_INSTRUCTIONS TO FOLLOW_
From the records below, transcribe only the lines running from the one with "ship to: Plaza" through the one with "Funda iPhone 16e Python". Keep both of those end lines.

━━ EXTRACTED RECORDS

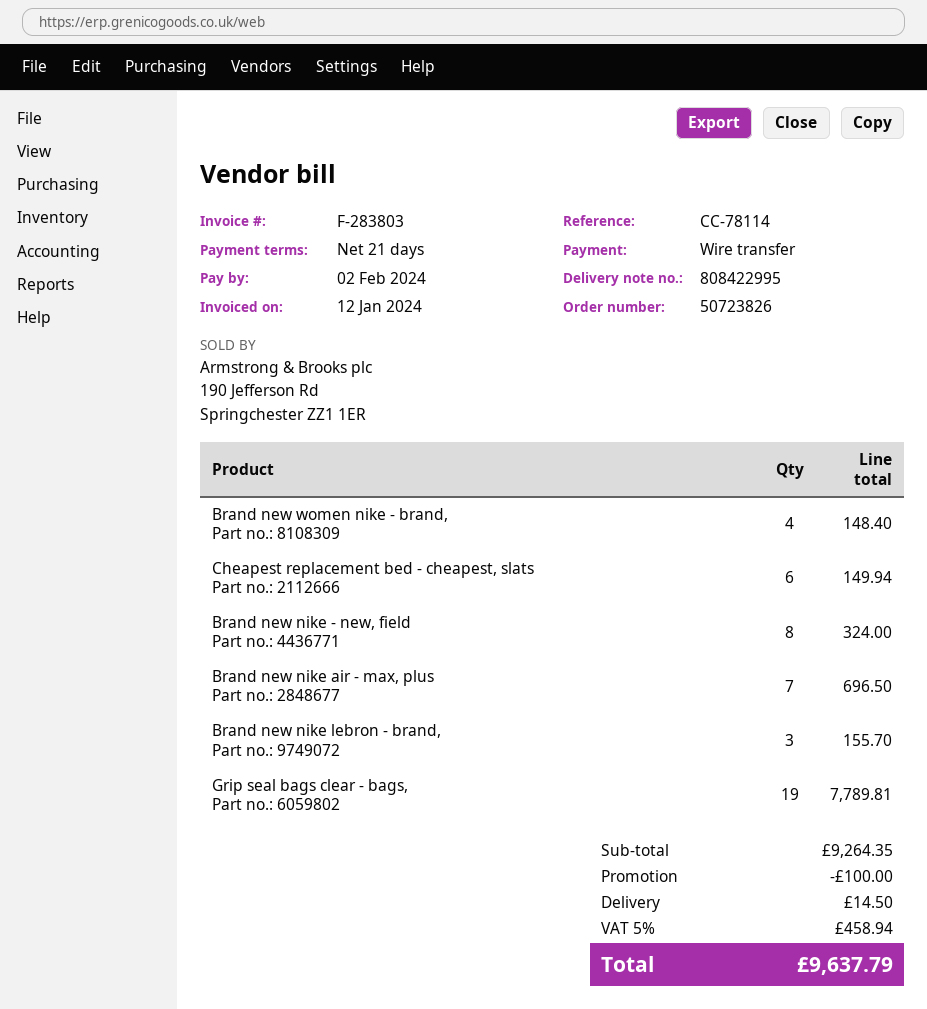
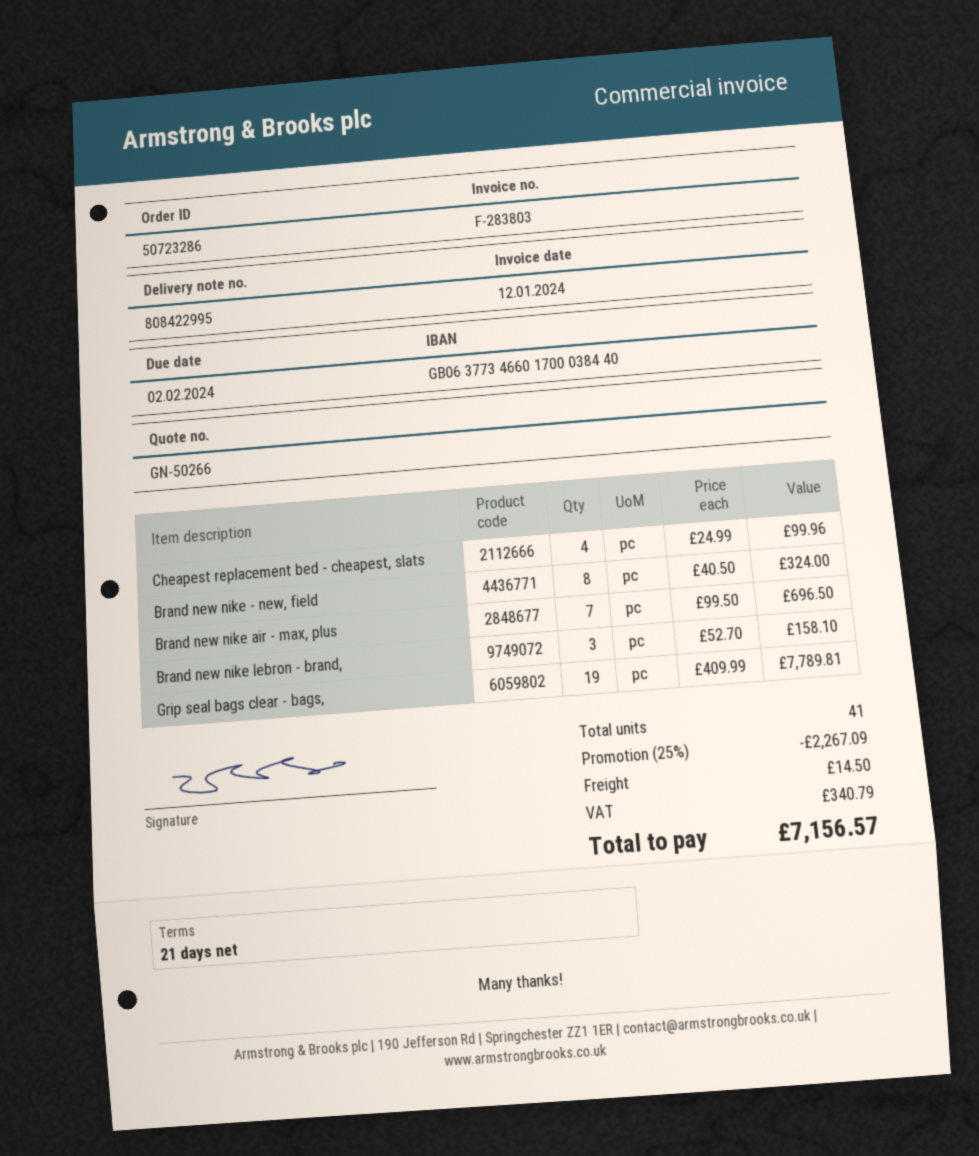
order number: 50723826 -> 50723286
Brand new women nike - brand,: 4 for 148.40 -> none
Cheapest replacement bed - cheapest, slats: 6 for 149.94 -> 4 for 99.96
Brand new nike lebron - brand,: 3 for 155.70 -> 3 for 158.10
discount: 100.00 -> 2267.09
tax: 458.94 -> 340.79
total: 9637.79 -> 7156.57

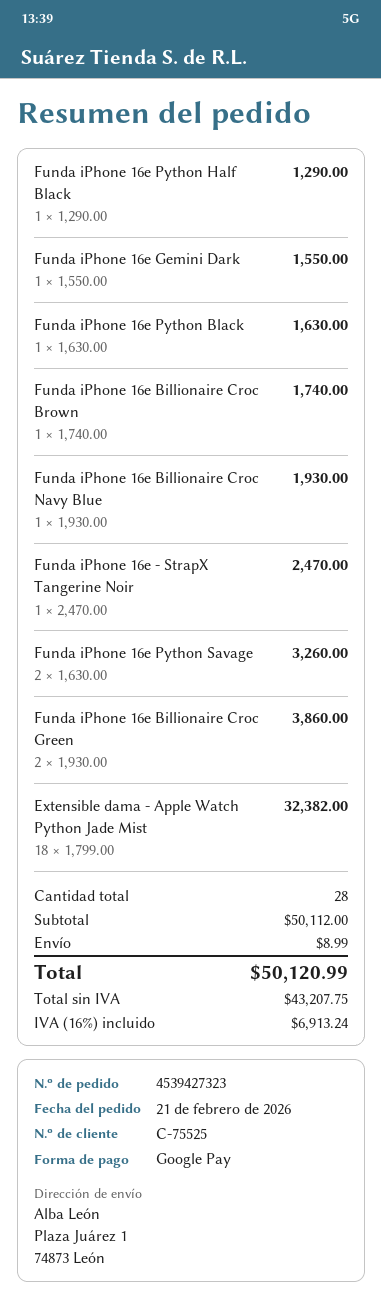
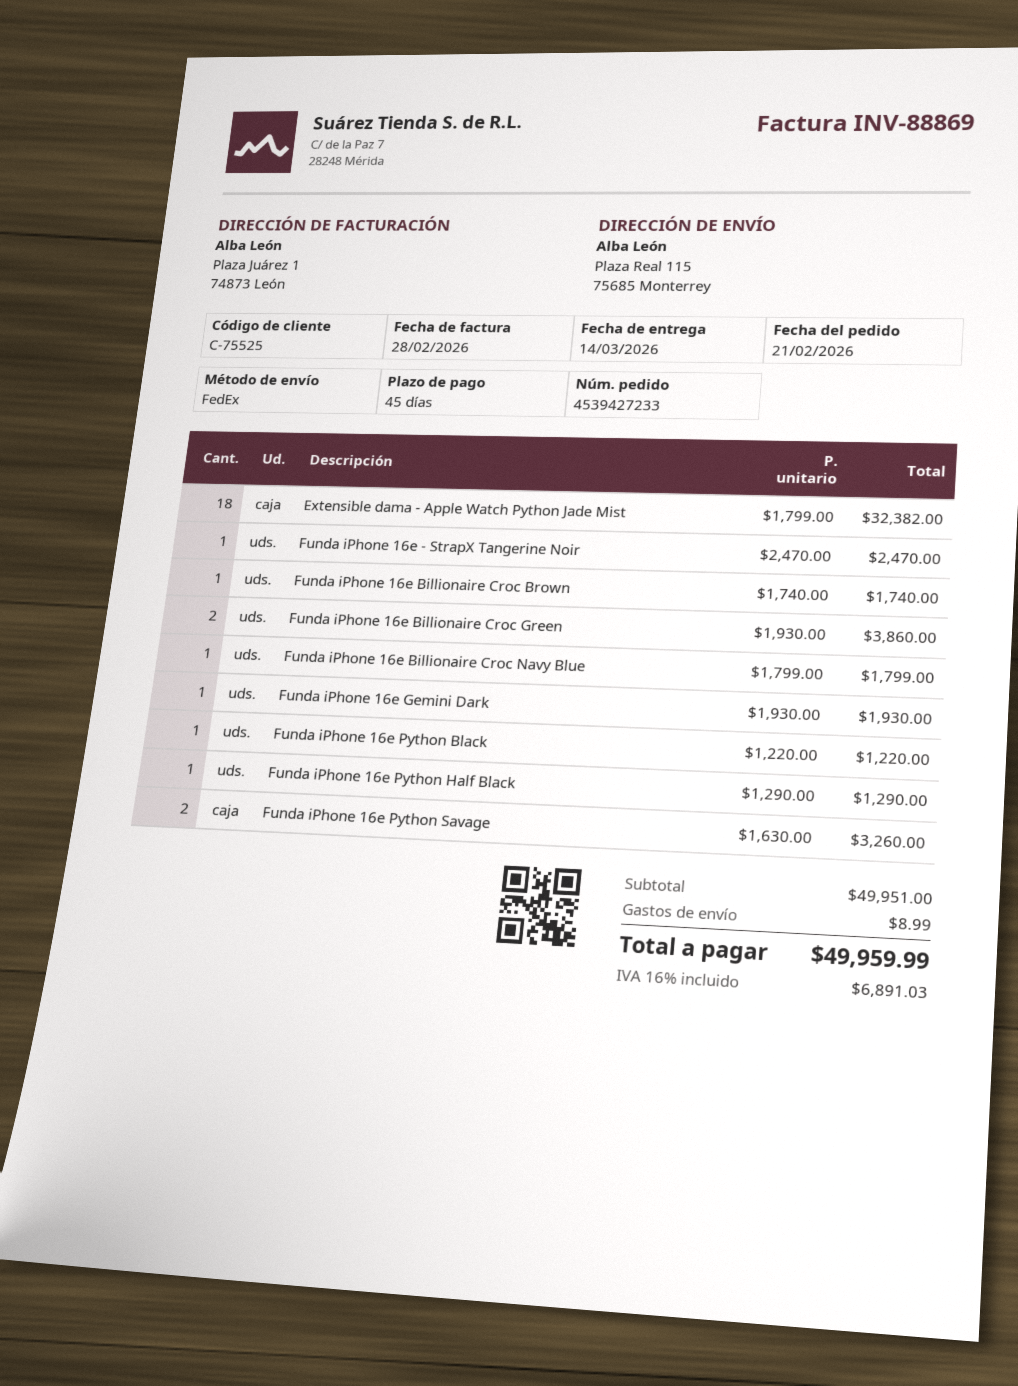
order number: 4539427323 -> 4539427233
ship to: Plaza Juárez 1, 74873 León -> Plaza Real 115, 75685 Monterrey
Funda iPhone 16e Gemini Dark: 1 x 1550.00 = 1550.00 -> 1 x 1930.00 = 1930.00
Funda iPhone 16e Python Black: 1 x 1630.00 = 1630.00 -> 1 x 1220.00 = 1220.00
Funda iPhone 16e Billionaire Croc Navy Blue: 1 x 1930.00 = 1930.00 -> 1 x 1799.00 = 1799.00
subtotal: 50112.00 -> 49951.00
tax: 16% = 6913.24 -> 16% = 6891.03
total: 50120.99 -> 49959.99

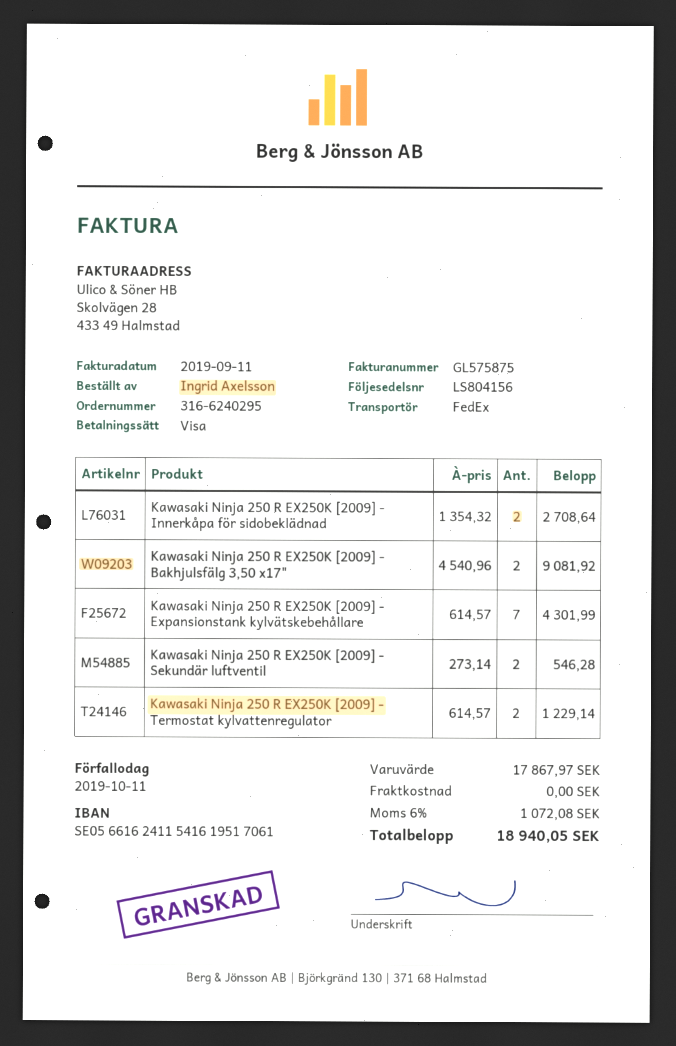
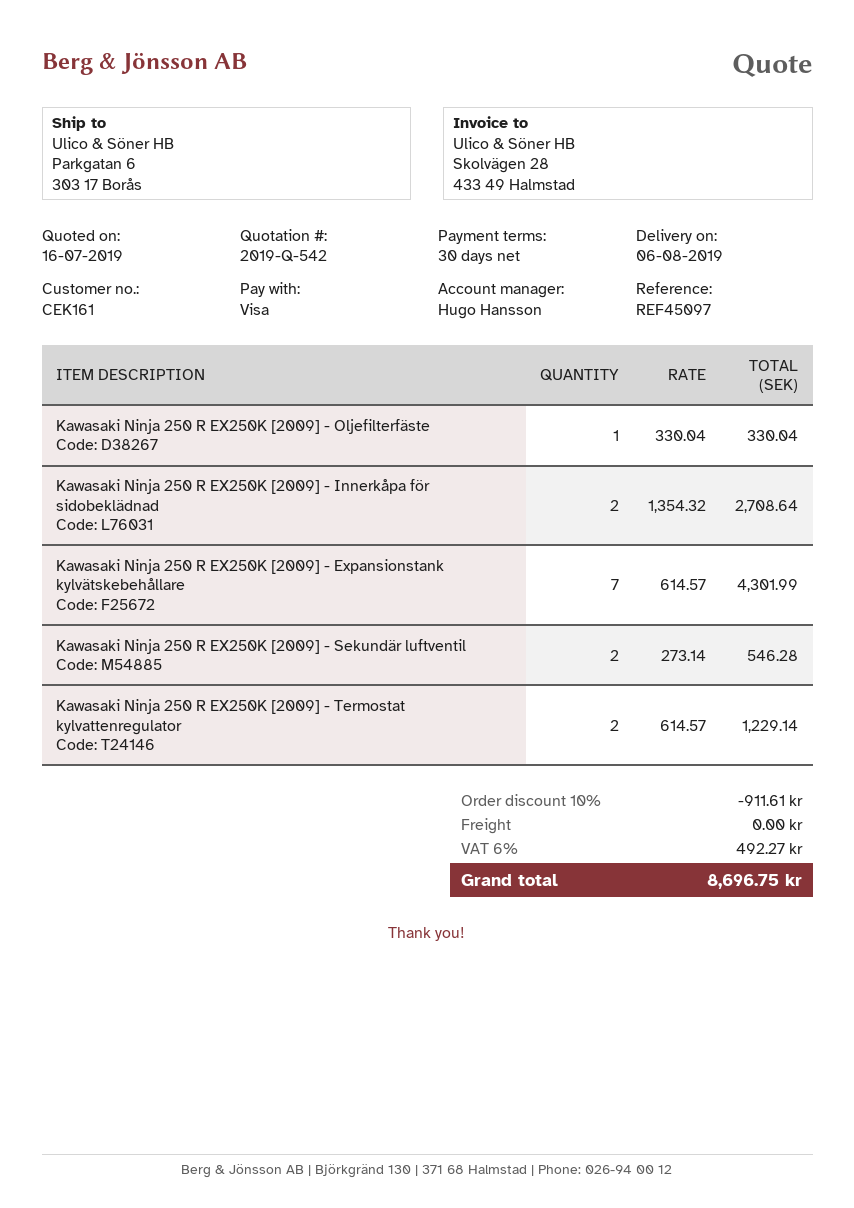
Kawasaki Ninja 250 R EX250K [2009] - Bakhjulsfälg 3,50 x17": 2 x 4540.96 = 9081.92 -> none
Kawasaki Ninja 250 R EX250K [2009] - Oljefilterfäste: none -> 1 x 330.04 = 330.04
discount: none -> 10% = 911.61
tax: 6% = 1072.08 -> 6% = 492.27
total: 18940.05 -> 8696.75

━━━━

_RESPONSE TO THIS EXERCISE_
ship to: Plaza Juárez 1, 74873 León -> Plaza Real 115, 75685 Monterrey
Funda iPhone 16e Gemini Dark: 1 x 1550.00 = 1550.00 -> 1 x 1930.00 = 1930.00
Funda iPhone 16e Python Black: 1 x 1630.00 = 1630.00 -> 1 x 1220.00 = 1220.00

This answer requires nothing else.